Abstract
A 32-year-old multigravida woman, with known familial hypokalaemic periodic paralysis, underwent spinal anaesthesia for an elective lower segment caesarean section. There are several case reports in the literature discussing the optimal anaesthetic technique. In the past there has not been an emphasis on aggressive and early potassium replacement. A target level to commence replacement of potassium at 4.0 mmol/L or less is proposed. Careful preoperative preparation, frequent perioperative monitoring and early potassium replacement resulted in no perioperative episodes of weakness in this case, in contrast with other case reports where potassium was either not monitored or not replaced early enough, resulting in postoperative attacks. Another factor to consider in hypokalaemic periodic paralysis is the avoidance of triggers, including certain medications. Misoprostol was used in this instance to avoid potential electrolyte derangements from other uterotonics.
Keywords
Case history
The patient was a 32-year-old multigravida woman, admitted for an elective lower segment caesarean section (LSCS). The patient gave consent for publication. She had no other comorbidities except a known diagnosis of familial hypokalaemic periodic paralysis (hypoKPP), diagnosed at approximately 8 years old. She had undergone two previous surgeries, a septoplasty under general anaesthesia and a previous LSCS under spinal anaesthesia. She identified several triggers for her episodes of weakness, including high carbohydrate intake and rest after prolonged exercise. She had no history of palpitations or cardiac arrhythmias, or any respiratory or oropharyngeal muscle involvement. She was on preventive medication consisting of acetazolamide, slow-release oral potassium (K+) (Slow K, Novartis Pharmaceuticals Australia Pty Ltd.) and an additional faster acting oral potassium replacement (Chlorvescent, Aspen Pharmacare Australia Pty Ltd.) as required for symptom control.
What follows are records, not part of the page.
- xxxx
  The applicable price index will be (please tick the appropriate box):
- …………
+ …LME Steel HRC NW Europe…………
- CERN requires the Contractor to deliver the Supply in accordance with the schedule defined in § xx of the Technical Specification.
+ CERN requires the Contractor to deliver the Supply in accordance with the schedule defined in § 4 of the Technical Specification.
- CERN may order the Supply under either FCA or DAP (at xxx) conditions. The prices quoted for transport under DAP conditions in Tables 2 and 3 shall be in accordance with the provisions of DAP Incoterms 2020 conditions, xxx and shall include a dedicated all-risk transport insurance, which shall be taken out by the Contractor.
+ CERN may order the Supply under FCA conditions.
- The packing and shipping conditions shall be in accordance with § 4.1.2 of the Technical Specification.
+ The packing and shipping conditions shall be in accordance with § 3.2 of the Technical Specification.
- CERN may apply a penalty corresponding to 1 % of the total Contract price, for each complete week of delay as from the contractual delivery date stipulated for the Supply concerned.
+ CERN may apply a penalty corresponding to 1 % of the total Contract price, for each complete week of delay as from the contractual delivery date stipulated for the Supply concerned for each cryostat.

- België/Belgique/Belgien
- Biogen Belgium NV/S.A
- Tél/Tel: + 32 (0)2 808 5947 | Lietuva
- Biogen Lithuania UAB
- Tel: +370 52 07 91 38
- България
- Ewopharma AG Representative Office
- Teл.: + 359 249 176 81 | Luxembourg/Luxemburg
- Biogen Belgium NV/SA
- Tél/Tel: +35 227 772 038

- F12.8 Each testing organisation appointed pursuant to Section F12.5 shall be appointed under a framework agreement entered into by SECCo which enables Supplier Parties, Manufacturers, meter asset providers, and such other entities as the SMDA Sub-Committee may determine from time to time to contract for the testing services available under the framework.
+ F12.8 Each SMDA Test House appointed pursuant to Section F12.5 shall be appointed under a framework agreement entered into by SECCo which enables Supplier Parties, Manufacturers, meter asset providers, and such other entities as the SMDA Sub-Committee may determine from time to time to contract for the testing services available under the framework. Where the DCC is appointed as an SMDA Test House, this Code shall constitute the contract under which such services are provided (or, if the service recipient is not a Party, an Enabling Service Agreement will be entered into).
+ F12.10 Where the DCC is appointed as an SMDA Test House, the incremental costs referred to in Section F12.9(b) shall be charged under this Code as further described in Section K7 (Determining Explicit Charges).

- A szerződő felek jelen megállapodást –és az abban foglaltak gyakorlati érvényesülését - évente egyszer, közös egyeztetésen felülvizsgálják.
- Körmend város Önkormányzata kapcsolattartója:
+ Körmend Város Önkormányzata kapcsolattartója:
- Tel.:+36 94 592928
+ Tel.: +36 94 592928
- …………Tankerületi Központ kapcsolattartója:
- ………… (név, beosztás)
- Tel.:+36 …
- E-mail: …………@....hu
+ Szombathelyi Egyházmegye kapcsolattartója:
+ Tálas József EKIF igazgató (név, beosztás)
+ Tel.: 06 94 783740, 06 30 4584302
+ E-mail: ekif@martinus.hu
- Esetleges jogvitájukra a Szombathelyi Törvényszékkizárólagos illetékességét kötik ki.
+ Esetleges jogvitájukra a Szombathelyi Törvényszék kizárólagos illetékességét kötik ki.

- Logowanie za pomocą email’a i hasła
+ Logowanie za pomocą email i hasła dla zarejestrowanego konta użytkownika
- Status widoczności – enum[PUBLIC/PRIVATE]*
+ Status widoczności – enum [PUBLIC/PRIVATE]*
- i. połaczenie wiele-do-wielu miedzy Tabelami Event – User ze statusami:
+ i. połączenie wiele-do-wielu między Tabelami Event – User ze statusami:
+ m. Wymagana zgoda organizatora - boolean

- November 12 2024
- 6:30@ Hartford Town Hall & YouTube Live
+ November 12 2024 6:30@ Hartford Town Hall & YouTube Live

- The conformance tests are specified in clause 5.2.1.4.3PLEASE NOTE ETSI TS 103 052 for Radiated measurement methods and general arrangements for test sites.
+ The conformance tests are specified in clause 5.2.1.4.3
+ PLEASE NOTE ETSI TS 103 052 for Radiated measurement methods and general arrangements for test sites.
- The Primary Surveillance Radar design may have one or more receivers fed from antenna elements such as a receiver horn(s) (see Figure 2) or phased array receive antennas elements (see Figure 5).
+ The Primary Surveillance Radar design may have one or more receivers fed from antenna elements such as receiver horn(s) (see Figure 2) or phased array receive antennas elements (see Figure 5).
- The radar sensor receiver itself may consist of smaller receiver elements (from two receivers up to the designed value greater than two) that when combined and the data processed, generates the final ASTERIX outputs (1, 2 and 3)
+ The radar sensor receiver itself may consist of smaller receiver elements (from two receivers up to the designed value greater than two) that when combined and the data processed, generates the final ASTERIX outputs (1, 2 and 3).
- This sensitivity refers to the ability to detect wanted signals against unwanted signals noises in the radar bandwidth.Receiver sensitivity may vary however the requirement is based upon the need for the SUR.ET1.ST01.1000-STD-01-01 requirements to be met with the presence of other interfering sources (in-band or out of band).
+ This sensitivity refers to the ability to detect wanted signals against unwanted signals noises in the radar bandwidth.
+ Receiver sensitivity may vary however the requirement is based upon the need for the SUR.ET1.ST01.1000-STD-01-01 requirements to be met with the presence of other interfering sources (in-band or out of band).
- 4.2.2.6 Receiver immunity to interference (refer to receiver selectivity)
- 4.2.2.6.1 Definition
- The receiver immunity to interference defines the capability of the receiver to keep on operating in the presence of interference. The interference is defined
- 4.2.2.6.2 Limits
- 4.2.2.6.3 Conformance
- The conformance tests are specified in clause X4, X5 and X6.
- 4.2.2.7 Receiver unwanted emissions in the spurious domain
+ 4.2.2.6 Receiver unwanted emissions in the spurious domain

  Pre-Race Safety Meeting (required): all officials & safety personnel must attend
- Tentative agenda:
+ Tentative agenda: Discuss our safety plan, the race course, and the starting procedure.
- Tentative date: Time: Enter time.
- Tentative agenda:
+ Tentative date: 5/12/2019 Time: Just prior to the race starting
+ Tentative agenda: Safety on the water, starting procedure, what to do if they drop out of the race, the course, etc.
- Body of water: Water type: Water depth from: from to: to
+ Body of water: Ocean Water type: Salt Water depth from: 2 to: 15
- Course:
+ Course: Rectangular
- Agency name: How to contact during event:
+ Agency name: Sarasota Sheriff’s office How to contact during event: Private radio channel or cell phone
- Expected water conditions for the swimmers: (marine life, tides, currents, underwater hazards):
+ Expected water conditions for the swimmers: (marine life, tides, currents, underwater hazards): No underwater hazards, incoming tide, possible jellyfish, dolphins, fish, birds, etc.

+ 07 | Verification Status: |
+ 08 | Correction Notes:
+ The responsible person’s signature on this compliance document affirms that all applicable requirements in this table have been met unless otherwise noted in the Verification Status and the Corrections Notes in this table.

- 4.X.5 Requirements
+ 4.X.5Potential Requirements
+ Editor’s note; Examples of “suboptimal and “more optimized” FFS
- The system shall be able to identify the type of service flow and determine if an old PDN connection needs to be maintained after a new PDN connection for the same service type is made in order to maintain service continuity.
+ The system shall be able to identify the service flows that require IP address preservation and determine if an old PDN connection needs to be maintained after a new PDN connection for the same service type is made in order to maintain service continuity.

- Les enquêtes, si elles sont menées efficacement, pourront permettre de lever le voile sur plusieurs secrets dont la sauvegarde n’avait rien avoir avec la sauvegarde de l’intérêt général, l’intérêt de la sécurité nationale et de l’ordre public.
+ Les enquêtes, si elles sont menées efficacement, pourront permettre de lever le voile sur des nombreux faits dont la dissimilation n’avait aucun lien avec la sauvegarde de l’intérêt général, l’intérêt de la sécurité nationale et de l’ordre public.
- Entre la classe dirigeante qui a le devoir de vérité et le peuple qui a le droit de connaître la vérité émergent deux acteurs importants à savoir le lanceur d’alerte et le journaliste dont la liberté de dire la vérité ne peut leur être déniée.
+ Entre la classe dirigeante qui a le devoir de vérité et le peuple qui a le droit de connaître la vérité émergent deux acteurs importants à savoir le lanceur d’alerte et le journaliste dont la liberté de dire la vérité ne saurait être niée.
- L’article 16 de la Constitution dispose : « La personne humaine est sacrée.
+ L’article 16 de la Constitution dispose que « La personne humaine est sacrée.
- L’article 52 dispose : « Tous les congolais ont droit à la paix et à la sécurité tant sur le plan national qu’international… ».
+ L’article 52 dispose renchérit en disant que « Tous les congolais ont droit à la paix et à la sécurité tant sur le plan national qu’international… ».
She had been reviewed in the anaesthetic antenatal assessment clinic during her pregnancy to formulate a plan for her surgery. Preparations consisted of continuing her regular acetazolamide and oral potassium the morning of surgery, active warming in the anaesthetic bay with a convection blanket to minimise the risk of hypothermia as a trigger and being first on the list to minimise anxiety. A radial artery cannula was inserted in the anaesthetic bay for regular collection of arterial blood gases for K+ measurements perioperatively (Figure 1). A spinal anaesthetic was given using 2.2 ml heavy bupivacaine, 25 μg fentanyl and 100 μg morphine, the standard practice in the author’s institution. Phenylephrine was chosen as the planned vasopressor to avoid any beta-adrenergic effects; however, she did not require any throughout the case. Glucose-containing fluids were avoided. Misoprostol (given sublingually immediately after delivery of the baby) was chosen as the drug for primary prevention of postpartum haemorrhage, to avoid any possible fluctuations in electrolytes. She had an estimated blood loss of 300 ml intraoperatively with a well contracted uterus post-delivery of the placenta. During the surgery the K+ was closely monitored every 15–20 minutes using a blood gas analyser situated in the theatre complex. The treatment aim was to maintain K+ greater than 3.5 mmol/L as weakness is associated with levels less than the normal range. Once K+ fell to 3.5 mmol/L an intravenous (IV) potassium chloride infusion was commenced at 30 mmol/hour. This was continued during the case and ceased in the postoperative care unit (PACU). She complained of some discomfort at the IV cannula site but was able to tolerate it during surgery. She had no arrhythmias.

Arterial blood gas potassium levels (mmol/L). Timing of potassium (K+) administration: 08:50 potassium chloride (KCl) infusion commenced at 30 mmol/hour; 09:40 KCl infusion ceased in postoperative care unit (PACU); 11:03 oral K+ replacement given in the PACU.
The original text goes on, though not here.